I chose to use hook and loop tape to secure the EL wire to the costume, however conventional Velcro and its generic equivalents are quite thick compared to the EL tape and foam thickness I wanted to use, so I tried to source 'low profile' types. These are available, but unfortunately not in the black I was hoping to use on the costume side, and the widths available are limited. Enquiries to a couple of manufacturers for retail availability proved fruitless, so I resorted to using a 50mm wide white system that was available. This has a mated thickness of approx. 2mm and so is fairly unobtrusive, and I have been impressed with the bonding ability of the adhesive.
Most of the established foam fabricated costume sites are US based and so recommend 'Barge Cement' as a suitable adhesive for bonding foam together. In the UK this is not widely available, so I chose to use Evostik 528 as this is readily in reasonable size cans- I bought mine from the local builders merchant. It is also possible to get a thinner/ cleaner for it which can come in handy. So far it has proven to be a good choice.

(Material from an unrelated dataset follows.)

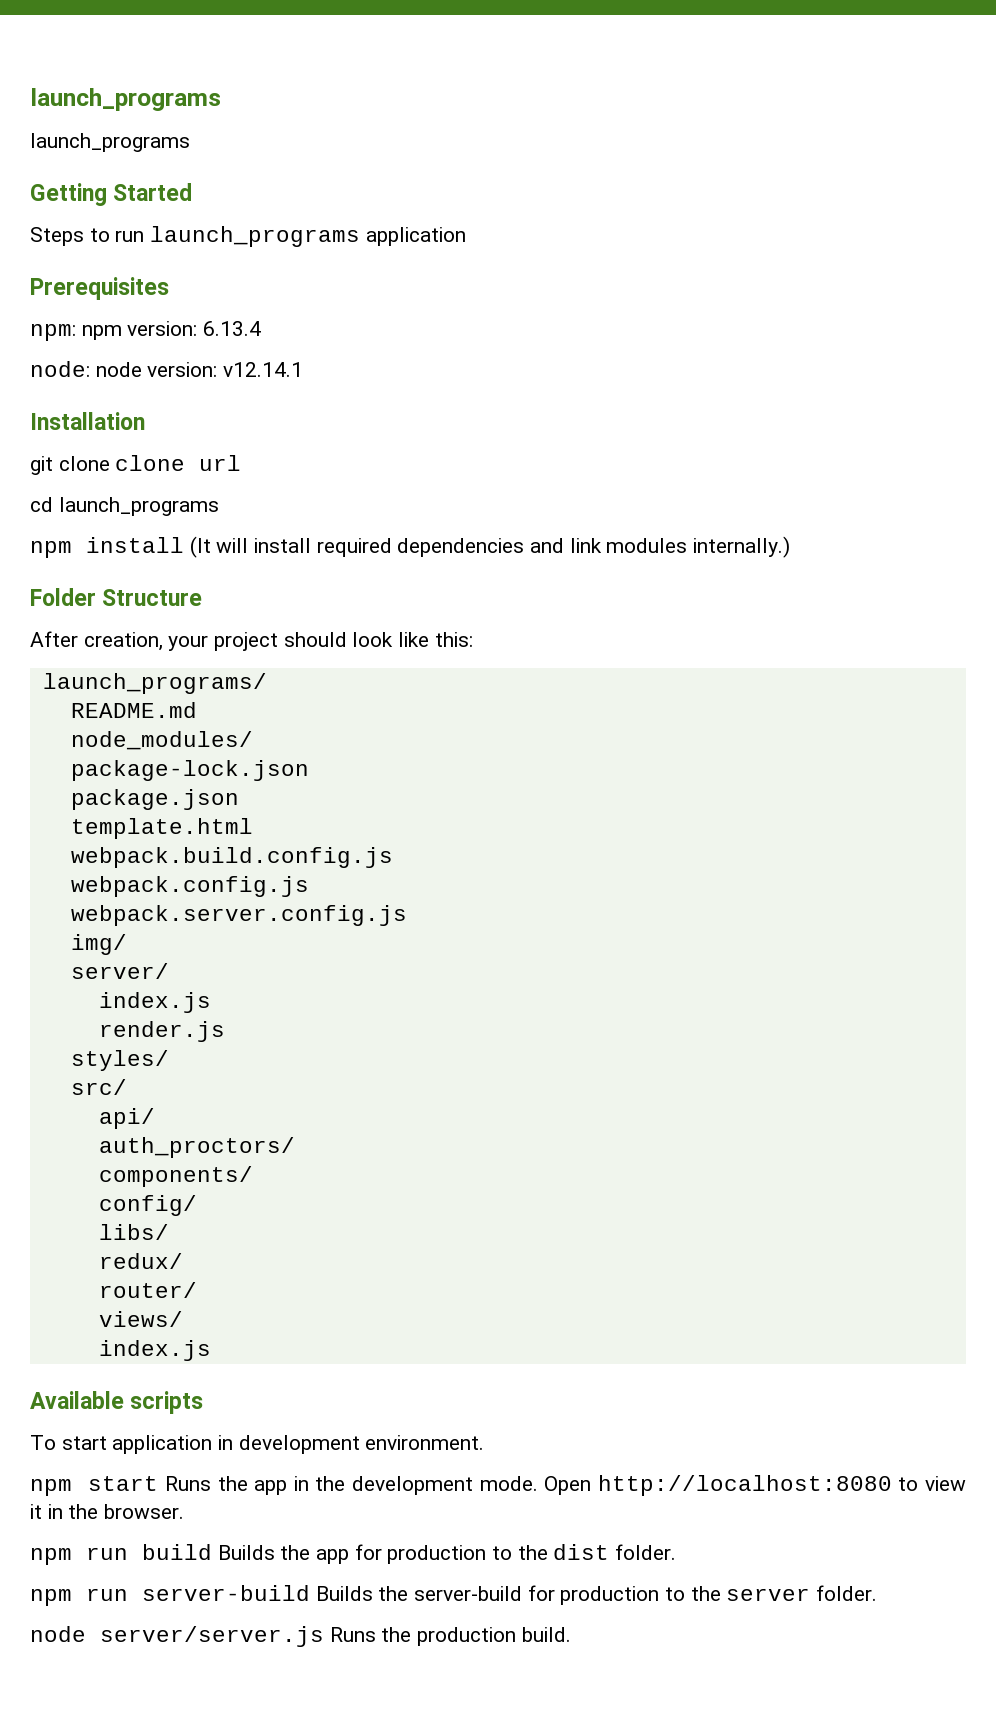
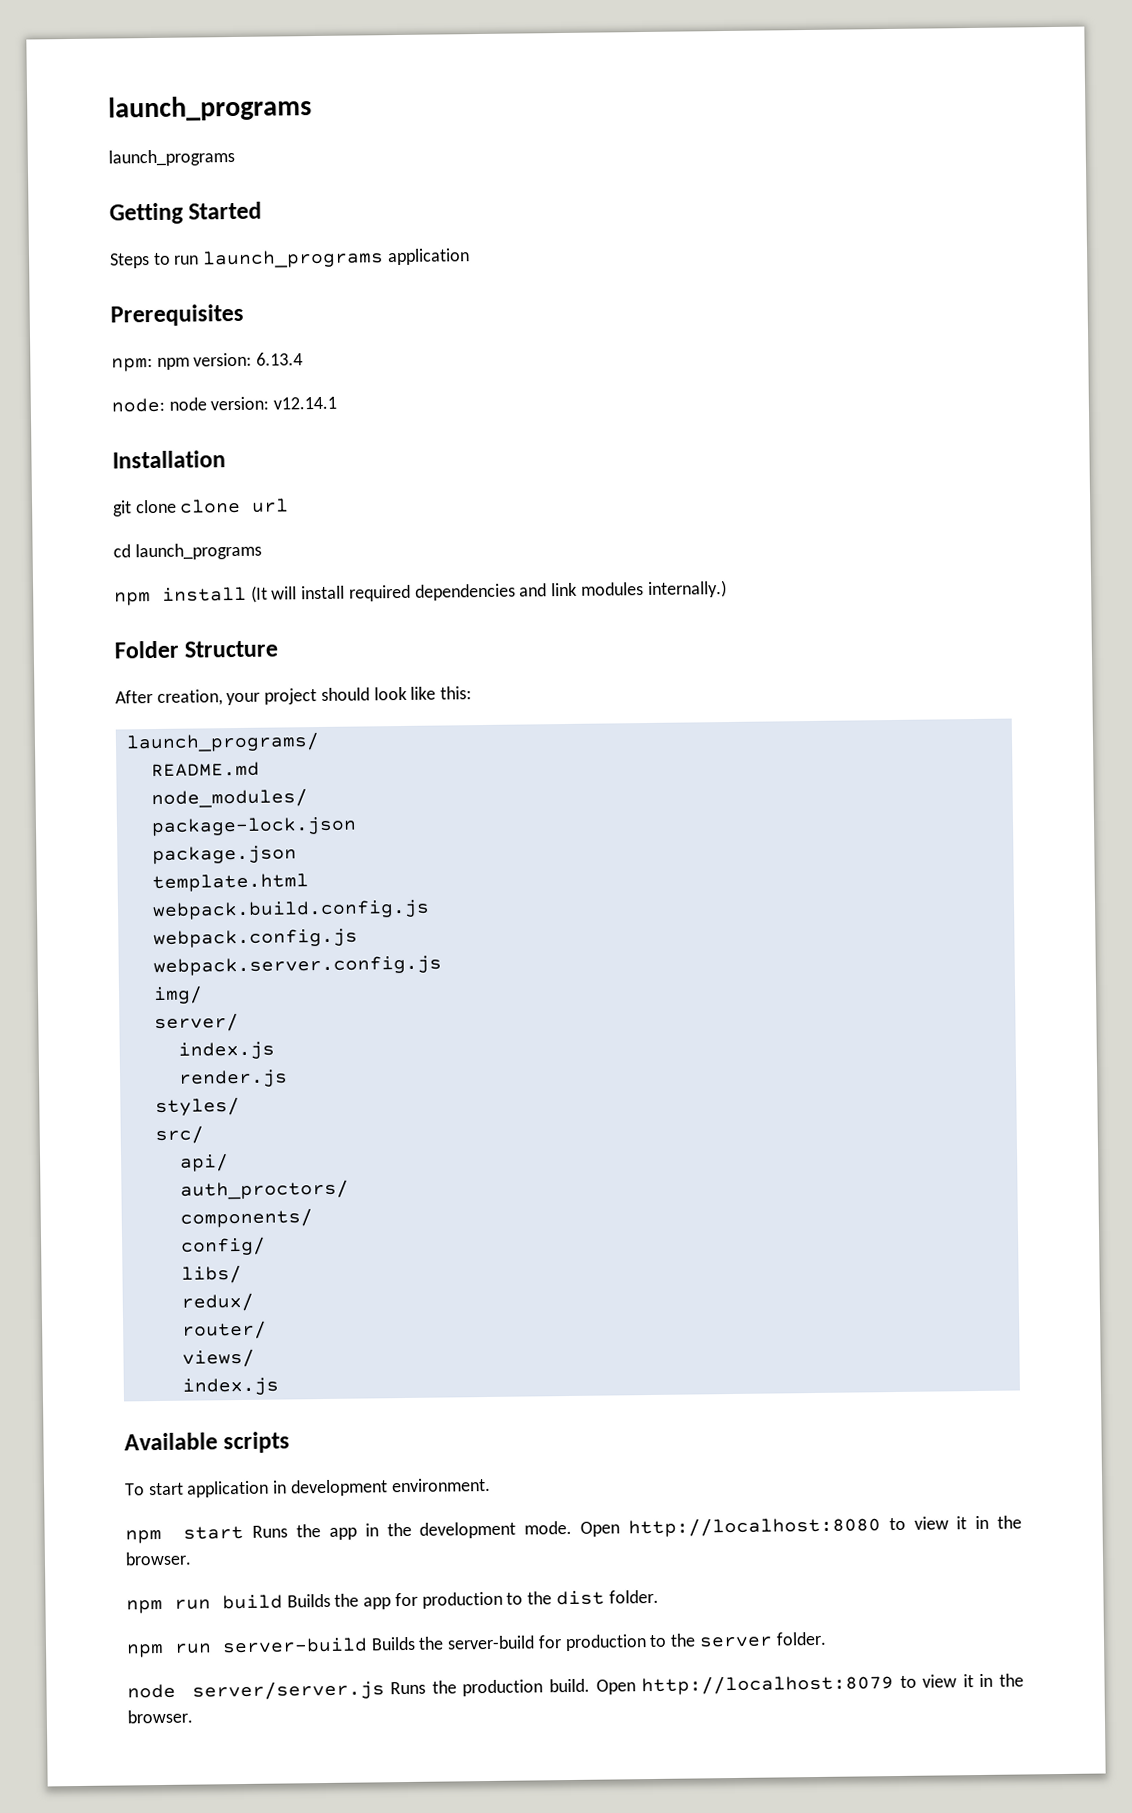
(571, 1634) none -> [595,1673,1024,1696] [127,1709,193,1724] Open http://localhost:8079 to view it in the browser.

The Evostik adhesive isn't suited for bonding to the cotton lycra, it tends to peel too easily. For these areas I used 3M 76 spray adhesive. This is quite a lot more expensive but is much more effective. As it is a spray adhesive, parts not to be covered needed masking up with a combination of cling film and masking tape.
Once the planning was complete I had the templates printed at the local Staples and cut them out. These were transferred to the foam and this in turn cut out. The two layers of foam were then carefully laminated together.
In areas where joins were made or, places where I felt the foam would not take the stress on its own I added reinforcement by black calico. This was particularly important round the base of the torso section and was used to attach the velcro needed around the waist.
To secure the disk, I manufactured a plastic moulding that snugly fitted into the disk centre by making a wooden mould and vacuum forming HIPS sheet over it. The battery sits in a separate moulding made in the same way and the two are linked together by a sheet of HIPS. This is then laminated into the back of the costume.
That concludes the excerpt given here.